[[ Given data open ]]

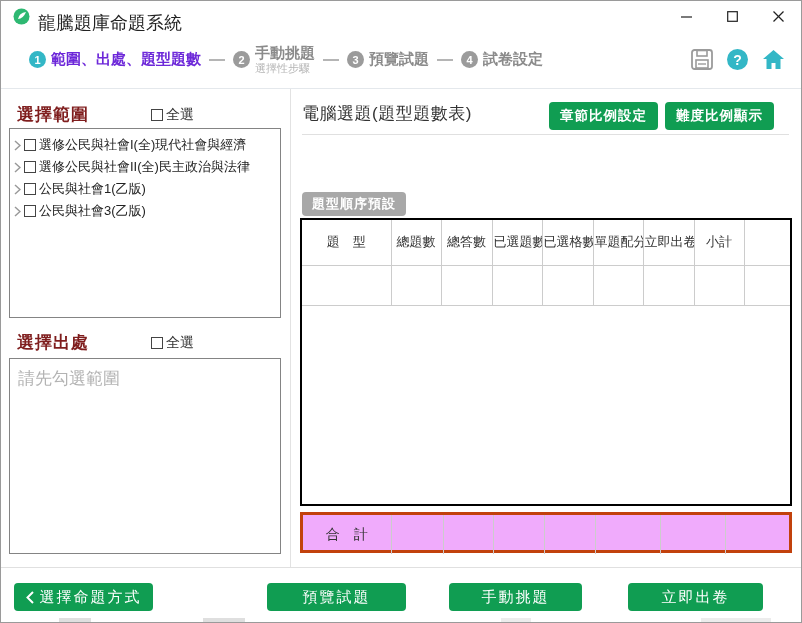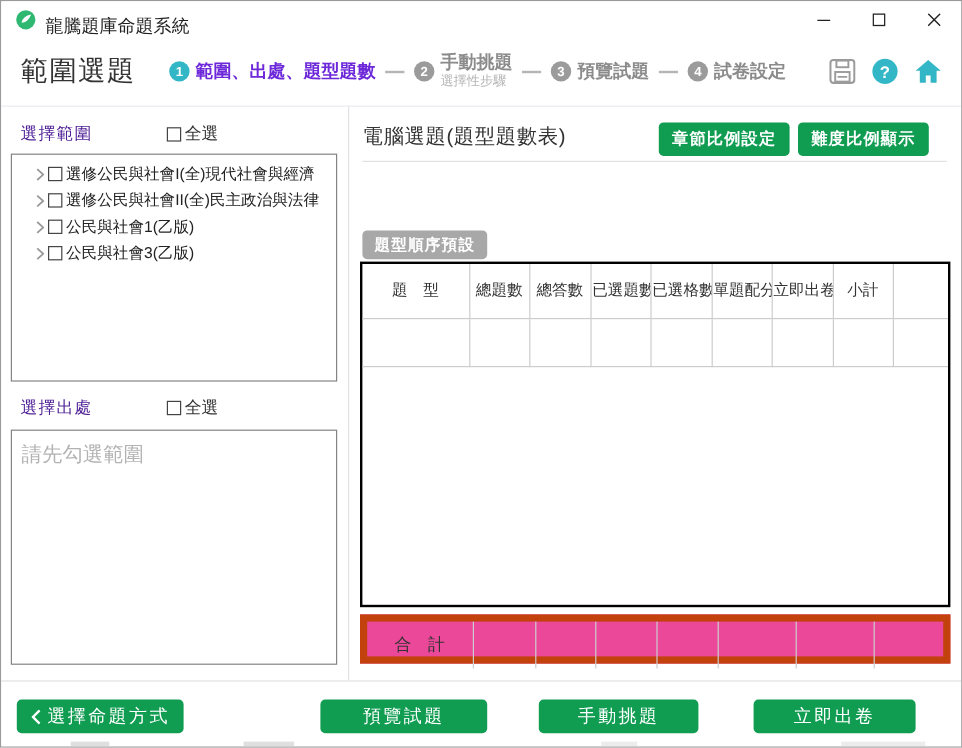--- a/index.html
+++ b/index.html
@@ -14,7 +14,7 @@
   .titlebar { position:absolute; top:0; left:0; right:0; height:30px;
     background:#fff; display:flex; align-items:center; }
   .app-icon { margin-left:12px; width:17px; height:17px; }
-  .app-title { margin-left:8px; font-size:15px; color:#222;margin-top:13px; }
+  .app-title { margin-left:8px; font-size:18px; color:#222;margin-top:13px; }
   .win-controls { margin-left:auto; display:flex; height:100%; }
   .win-btn { width:46px; height:100%; display:flex; align-items:center;
     justify-content:center; cursor:default; }

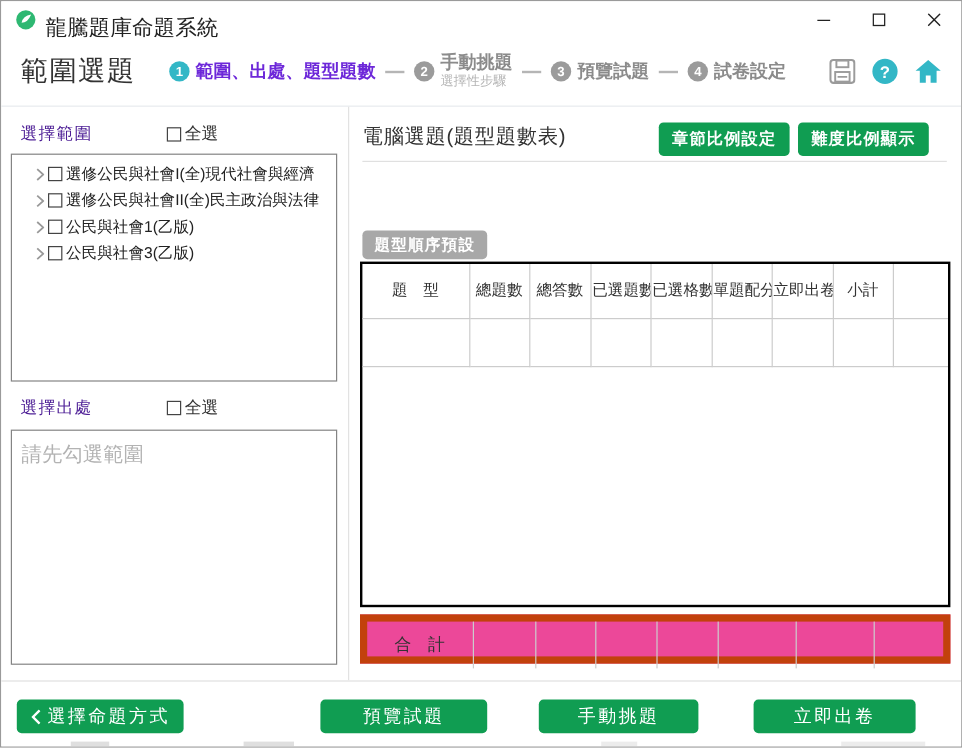--- a/index.html
+++ b/index.html
@@ -138,7 +138,6 @@
 </div>
 
 <div class="header">
-  <div class="page-title">範圍選題</div>
 
   <div class="steps">
     <div class="step active">

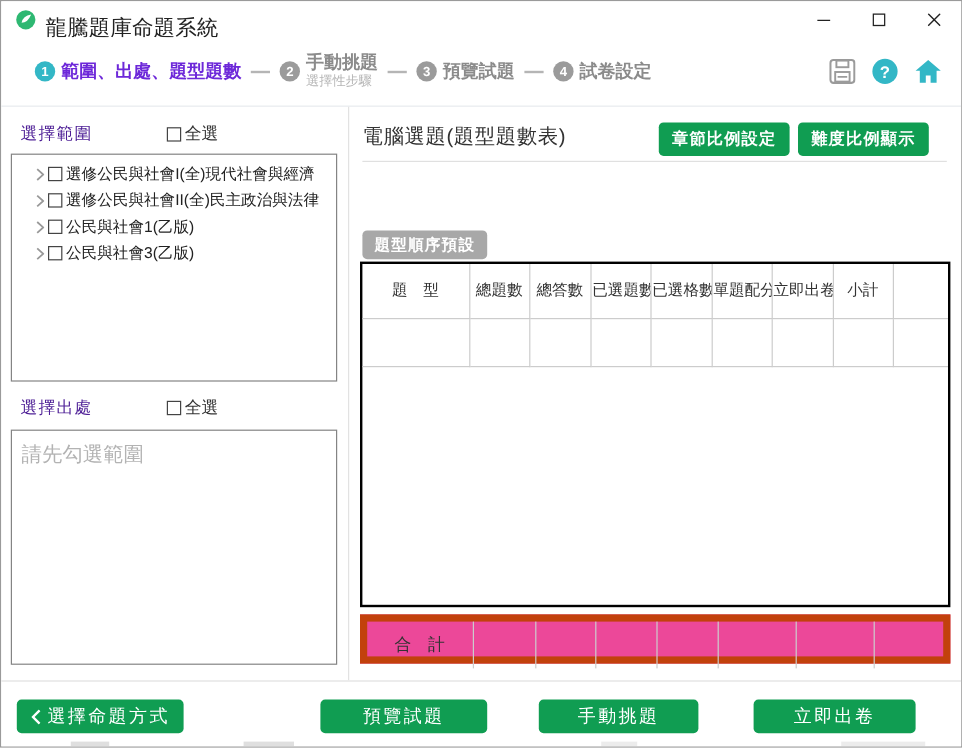--- a/index.html
+++ b/index.html
@@ -45,7 +45,7 @@
   .left-panel { position:absolute; top:0; left:0; width:290px; bottom:0;
     border-right:1px solid #e2e2e2; }
   .section-head { display:flex; align-items:center; }
-  .section-title { font-size:14px; color:#4c1d95; letter-spacing:1px; }
+  .section-title { font-size:17px; color:#7f1d1d; letter-spacing:1px;font-weight:bold; }
   .select-all { display:flex; align-items:center; font-size:14px; color:#333; cursor:pointer; }
   .checkbox { width:12px; height:12px; border:1px solid #444; background:#fff;
     display:inline-block; margin-right:3px; flex:0 0 auto; }

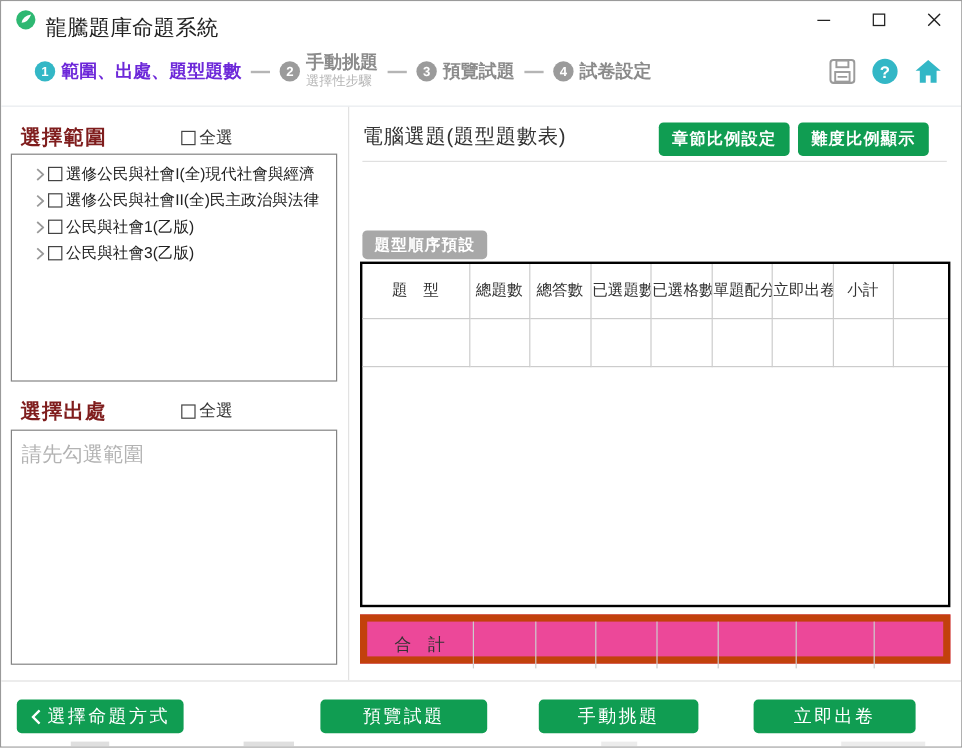--- a/index.html
+++ b/index.html
@@ -52,7 +52,7 @@
   .range-head { position:absolute; left:16px; top:14px; right:16px; }
   .range-head .select-all { margin-left:62px; }
   .range-box { position:absolute; left:8px; top:39px; width:272px; height:190px;
-    border:1px solid #848484; overflow:hidden; padding:5px 16px; }
+    border:1px solid #848484; overflow:hidden; padding:5px 0; }
   .tree-item { display:flex; align-items:center; height:22px; font-size:13px; color:#222; }
   .tree-chevron { width:14px; display:flex; justify-content:center; flex:0 0 auto; }
   .tree-label { white-space:nowrap; }

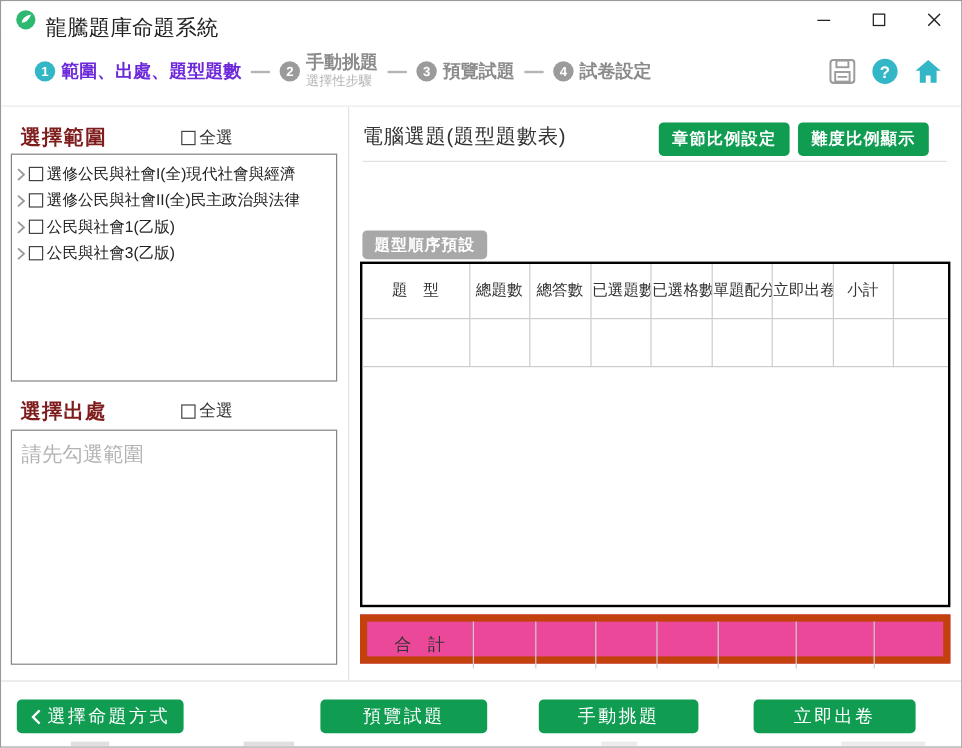--- a/index.html
+++ b/index.html
@@ -86,7 +86,7 @@
   .qtable tr > *:last-child { border-right:none; }
   .qtable tr:first-child > * { border-top:none; }
   .total-wrap { position:absolute; top:423px; left:8px; width:492px; height:41px;
-    border:6px solid #c2410c; background:#ec4899; }
+    border:3px solid #c2410c; background:#f0abfc; }
   .ttable td { height:39px; font-size:14px; }
   .ttable tr > *:first-child { border-left:none; }
   .ttable tr > *:last-child { border-right:none; }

[[ Given data closed ]]

■ What is needed ■
From the listing above, return every line that carries the string "font".

■ Completed task ■
-  .app-title { margin-left:8px; font-size:15px; color:#222;margin-top:13px; }
+  .app-title { margin-left:8px; font-size:18px; color:#222;margin-top:13px; }
-  .section-title { font-size:14px; color:#4c1d95; letter-spacing:1px; }
+  .section-title { font-size:17px; color:#7f1d1d; letter-spacing:1px;font-weight:bold; }
   .select-all { display:flex; align-items:center; font-size:14px; color:#333; cursor:pointer; }
   .tree-item { display:flex; align-items:center; height:22px; font-size:13px; color:#222; }
   .ttable td { height:39px; font-size:14px; }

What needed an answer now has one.